Gestão de risco ao HIV ainda se baseia em aspectos estigmatizantes

Aparência corporal, por exemplo, continua a ser critério para tomada de decisão sobre prevenção, segundo estudo da UFPE com indivíduos de Recife.

Notícias

Por Rodrigo de Oliveira Andrade

O aumento do número de casos de infecção pelo HIV entre homens que fazem sexo com homens no Brasil costuma ser associado a retrocesso moralista sobre sexualidade e gênero, e a baixos níveis de investimento público em campanhas e estratégias de prevenção. No entanto, outros fatores, mais ligados a aspectos pessoais e intersubjetivos, também podem ter contribuído para o aumento dos casos da doença entre esses indivíduos no país.

Pesquisadores da Universidade Federal de Pernambuco (UFPE) têm investigado os critérios pessoais associados à gestão de risco para a exposição ao HIV entre jovens homens que fazem sexo com homens de Recife.
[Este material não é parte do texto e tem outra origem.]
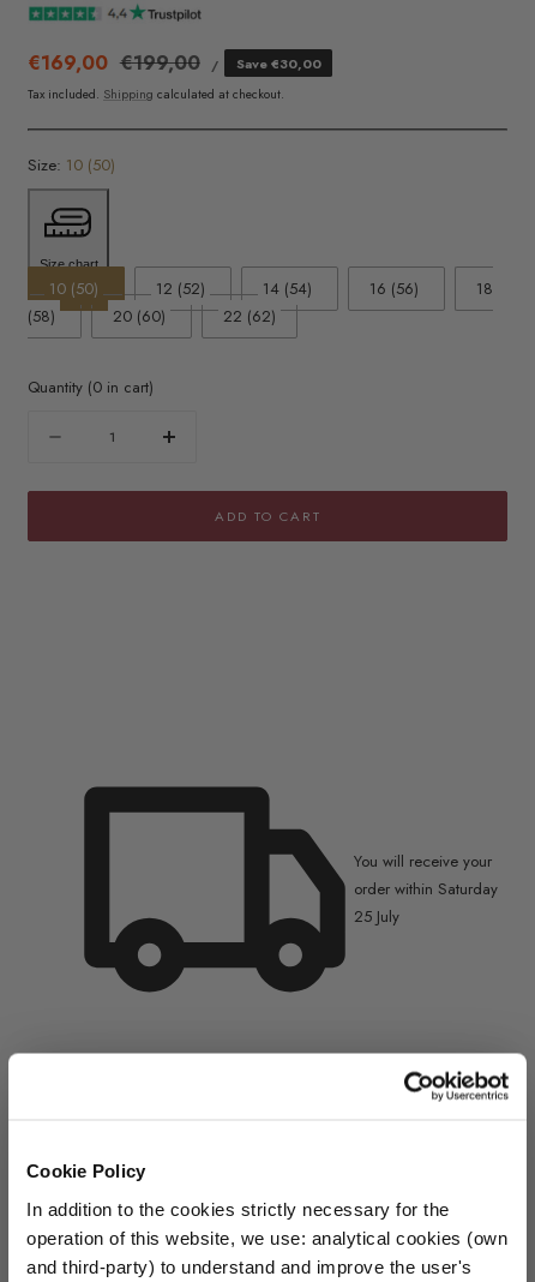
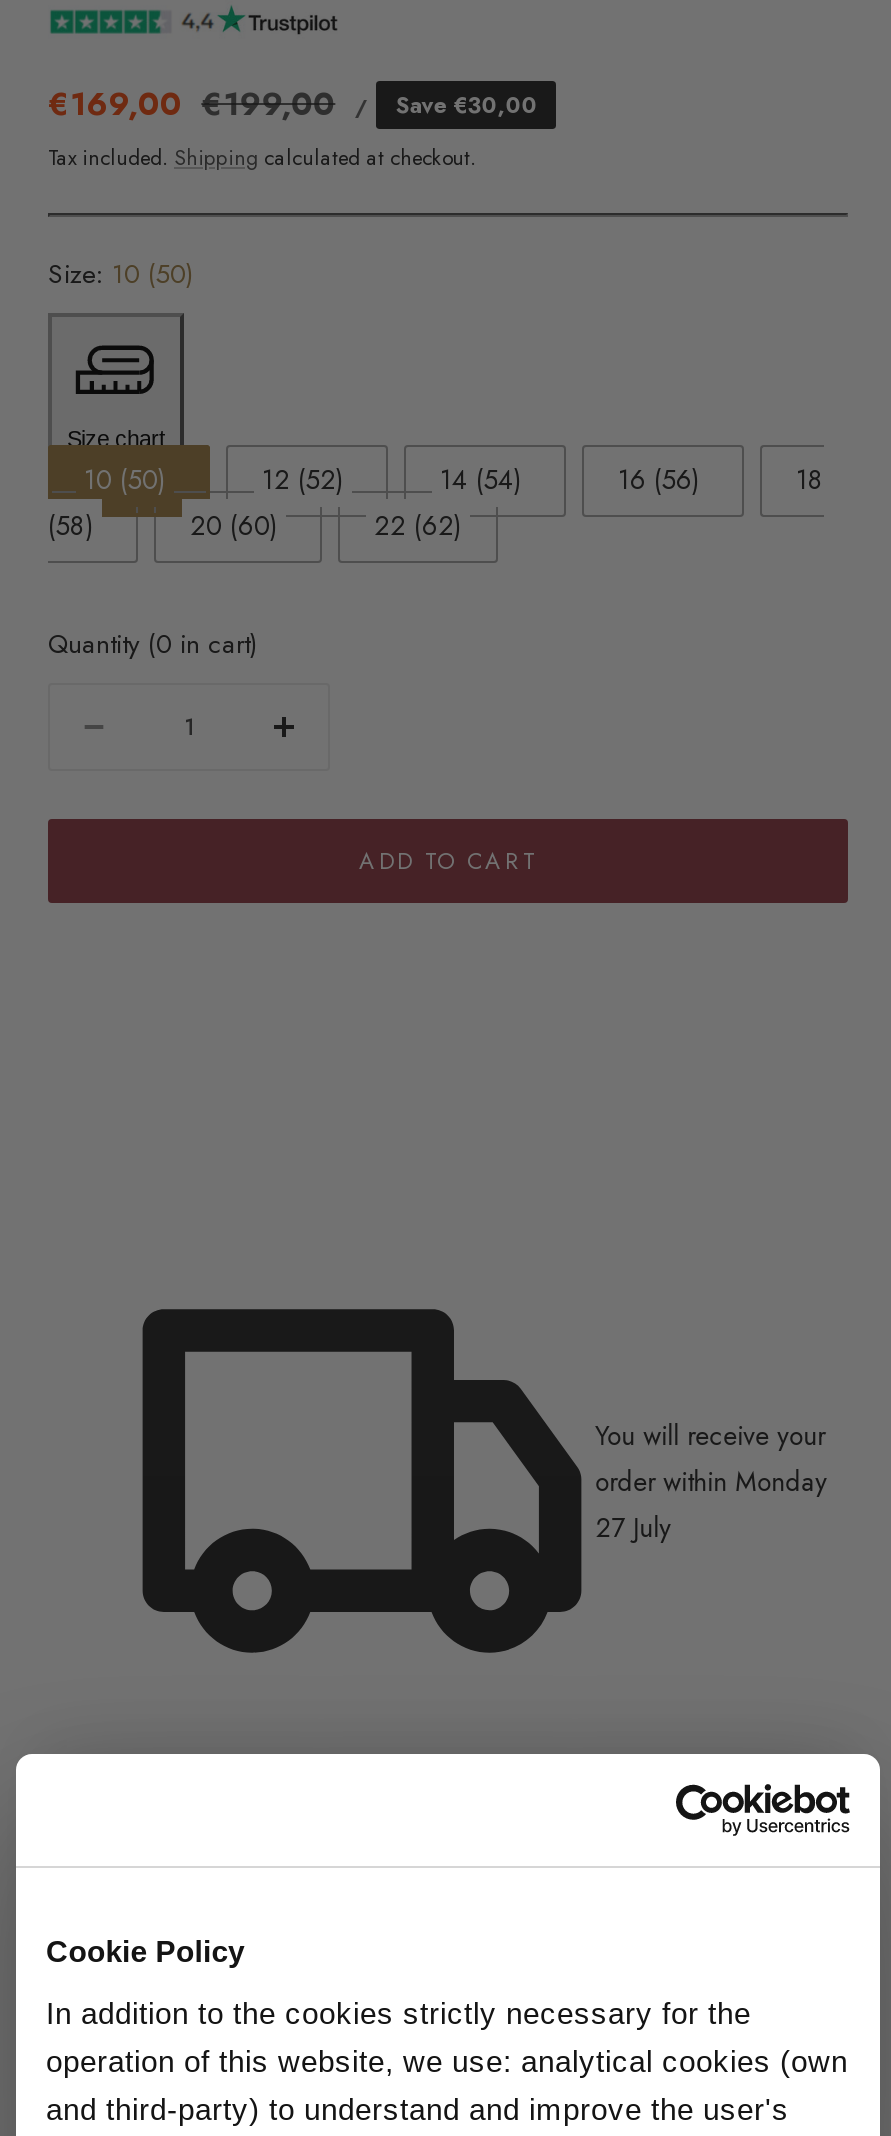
[354,878,498,901] order within Saturday -> [595,1463,827,1501] order within Monday
[354,906,400,928] 25 July -> [595,1509,671,1547] 27 July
Sob coordenação do psicólogo Luís Felipe Rios do Nascimento, do Departamento de Psicologia da UFPE, eles entrevistaram 40 indivíduos com idade entre 18 e 29 anos para entender sua história de vida sexual e a gestão de risco em relação ao HIV.

A gestão de risco se refere a um processamento cognitivo que envolve cálculos realizados por cada pessoa para decidir sobre determinada conduta, em função do conhecimento sobre o agravo e os modos de prevenção. As entrevistas feitas até o momento indicam que a decisão sobre o uso da camisinha e de outras formas de proteção, como a profilaxia pré-exposição sexual ao HIV (PrEP), parece se basear na estilização corporal e em vinculações afetivas.

imagem: freepik

“A ideia do ‘aidético’ como alguém magro, quase sem vida, condenado pela doença, ainda perdura no imaginário desses jovens, que se baseiam na aparência corporal do potencial parceiro para determinar se ele é portador do vírus e decidir sobre o uso de preservativo”, explica Nascimento. “Ou seja, para muitos, se é bonito, não tem a doença”, destaca o psicólogo.

A gestão de risco para o HIV também parece estar associada a outros processos de estigmatização. Muitos indivíduos disseram se sentir protegidos em determinados contextos em que as pessoas seriam mais esclarecidas sobre a doença e suas formas de prevenção. “Indivíduos de classe média, universitários, por exemplo, são considerados mais esclarecidos e, portanto, intrinsecamente protegidos do HIV, ao passo que gays pobres, sem ensino superior, teriam menos acesso à informação e, supostamente, seriam mais suscetíveis a práticas de risco e infecção pelo vírus”, afirma Nascimento. 

O conhecimento e a confiança, associados à figura de amigos e namorados, também parecem ser suficientes para que essa população relaxe nas medidas preventivas.

Esse comportamento também pautou a gestão de risco desse grupo em relação ao novo coronavírus (Sars-CoV-2). “Muitos entrevistados disseram ter quebrado o isolamento para socializar com amigos ou conhecidos porque confiavam que eles estavam tomando medidas de precaução para evitar a contaminação pelo Sars-CoV-2”, afirma Nascimento. “Com isso, percebemos que, tanto no caso do HIV quanto no da Covid-19, a bolha tende a deslocar a responsabilidade da proteção para os outros.”

No contexto da pandemia, muitos jovens relataram ter optado por transar com indivíduos com quem já haviam se relacionado antes, como forma de se proteger de uma eventual contaminação pelo novo coronavírus. Outros optaram por iniciar um relacionamento monogâmico para não precisar se expor a situações em que poderiam se contaminar pelo patógeno. 

Os pesquisadores devem continuar a análise dos dados buscando compreender os elementos que influenciam a conduta sexual dos homens em função dos contextos sociais, programáticos e subjetivos, considerando as afetações trazidas pelo enfrentamento ao Covid-19. “Certamente o estudo contribuirá para adensar a compreensão dos aspectos psicossociais das práticas sexuais, das medidas de prevenção e de exposição ao risco, possibilitando recurso para a elaboração de políticas públicas mais sensíveis à realidade dos HSH.”

Sobre o projeto: 

O projeto “Condutas sexuais de jovens homens que fazem sexo com homens e vulnerabilidade ao HIV à Covid-19” foi contemplado na Chamada nº 40/2022, do Edital Pró-Humanidades do CNPq.